___ Supplied records ___

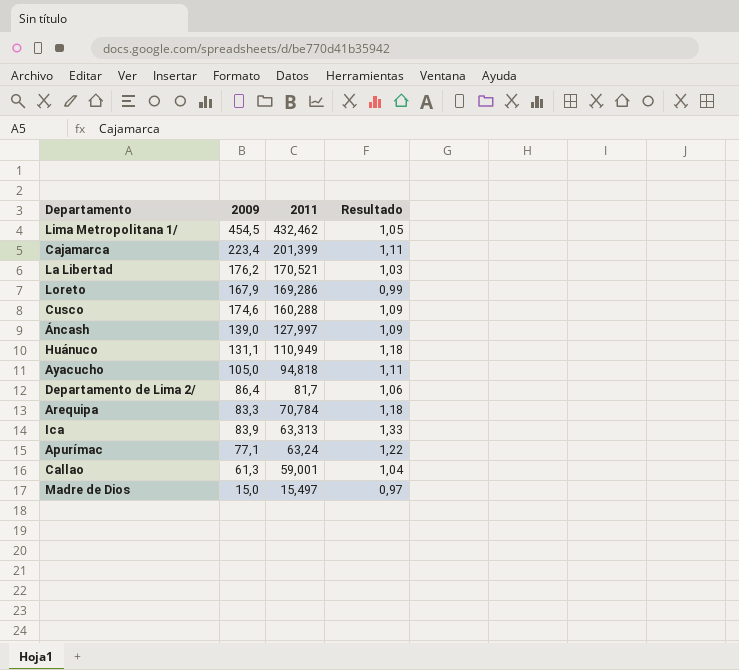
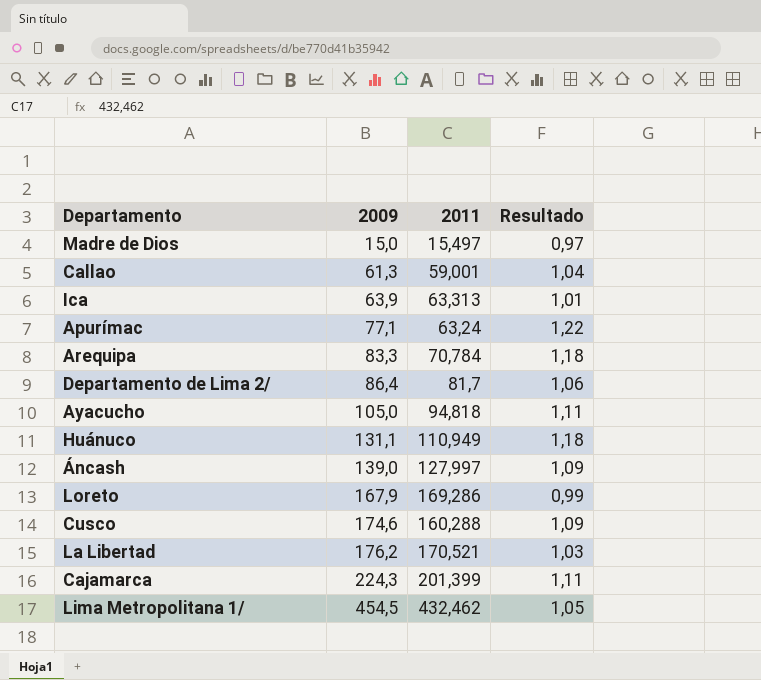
row order: 2011 descending -> 2009 ascending
Ica | 2009: 83,9 -> 63,9
Ica | Resultado: 1,33 -> 1,01
Cajamarca | 2009: 223,4 -> 224,3

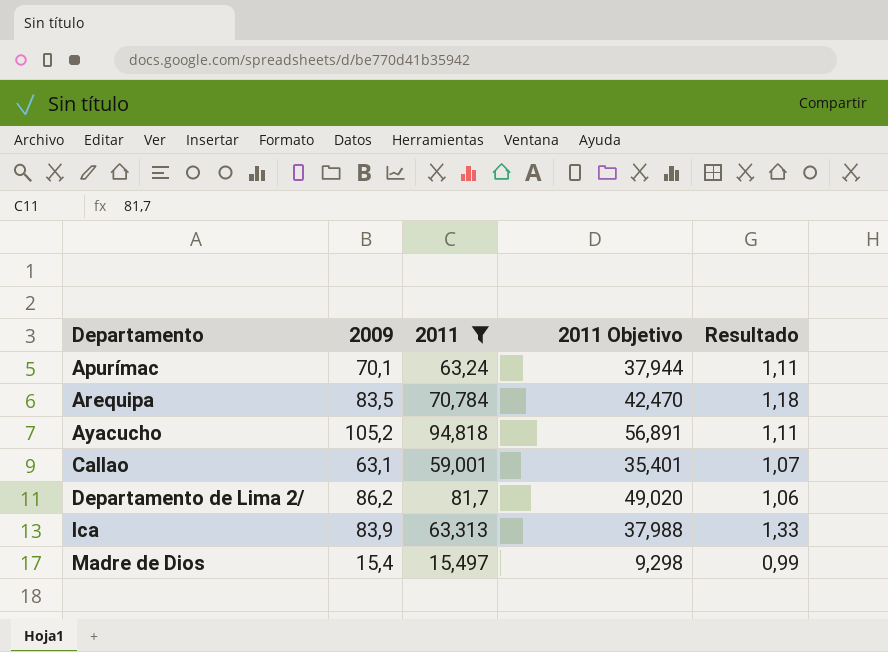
filter: none -> 2011 <= 94,818
row order: 2009 ascending -> Departamento ascending
column 2011 Objetivo | formula: none -> [2011] * 0,6
Apurímac | 2009: 77,1 -> 70,1
Apurímac | Resultado: 1,22 -> 1,11
Arequipa | 2009: 83,3 -> 83,5
Ayacucho | 2009: 105,0 -> 105,2
Callao | 2009: 61,3 -> 63,1
Callao | Resultado: 1,04 -> 1,07
Departamento de Lima 2/ | 2009: 86,4 -> 86,2
Ica | 2009: 63,9 -> 83,9
Ica | Resultado: 1,01 -> 1,33
Madre de Dios | 2009: 15,0 -> 15,4
Madre de Dios | Resultado: 0,97 -> 0,99

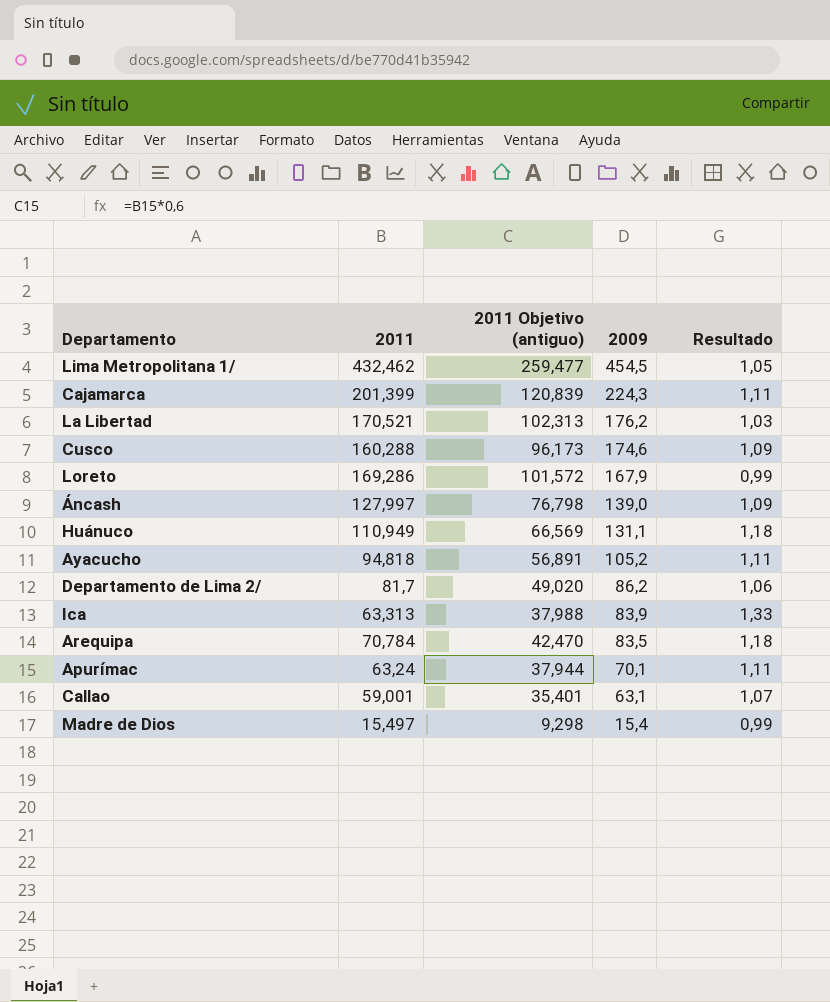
filter: 2011 <= 94,818 -> none
row order: Departamento ascending -> 2009 descending
column name: 2011 Objetivo -> 2011 Objetivo (antiguo)
column 2009 | position: 2 -> 4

___

**Task instructions:**
Only the lines from the line with "Ayacucho | 2009: 105,0 -> 105,2" through the end of the records belong in your copy. Repeat them exactly, without pictures.

**Answer box:**
Ayacucho | 2009: 105,0 -> 105,2
Callao | 2009: 61,3 -> 63,1
Callao | Resultado: 1,04 -> 1,07
Departamento de Lima 2/ | 2009: 86,4 -> 86,2
Ica | 2009: 63,9 -> 83,9
Ica | Resultado: 1,01 -> 1,33
Madre de Dios | 2009: 15,0 -> 15,4
Madre de Dios | Resultado: 0,97 -> 0,99

filter: 2011 <= 94,818 -> none
row order: Departamento ascending -> 2009 descending
column name: 2011 Objetivo -> 2011 Objetivo (antiguo)
column 2009 | position: 2 -> 4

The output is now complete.